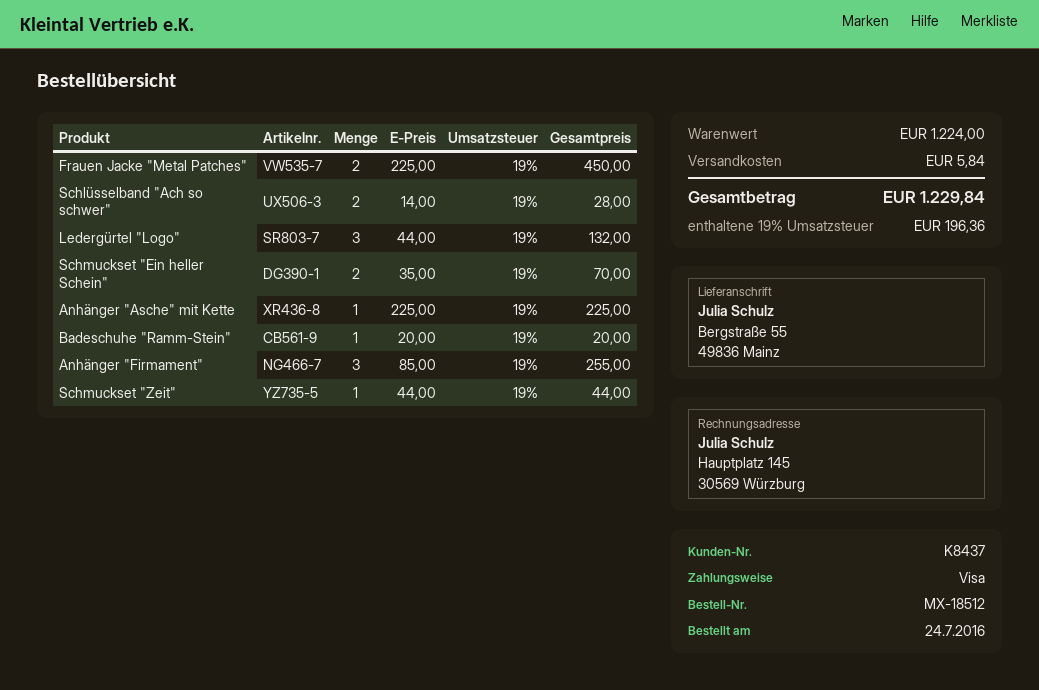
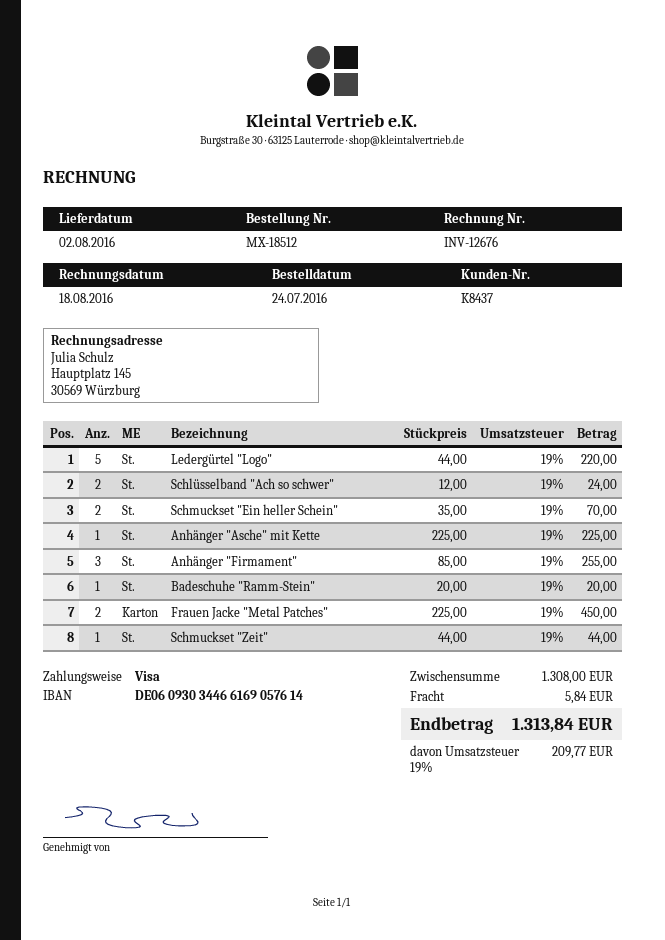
Schlüsselband "Ach so schwer": 2 x 14.00 = 28.00 -> 2 x 12.00 = 24.00
Ledergürtel "Logo": 3 x 44.00 = 132.00 -> 5 x 44.00 = 220.00
subtotal: 1224.00 -> 1308.00
tax: 19% = 196.36 -> 19% = 209.77
total: 1229.84 -> 1313.84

__________

TRY IT ->
From the first line to the last, transcribe the listing exactly; skip the pictures.

WRITTEN RESPONSE ->
Schlüsselband "Ach so schwer": 2 x 14.00 = 28.00 -> 2 x 12.00 = 24.00
Ledergürtel "Logo": 3 x 44.00 = 132.00 -> 5 x 44.00 = 220.00
subtotal: 1224.00 -> 1308.00
tax: 19% = 196.36 -> 19% = 209.77
total: 1229.84 -> 1313.84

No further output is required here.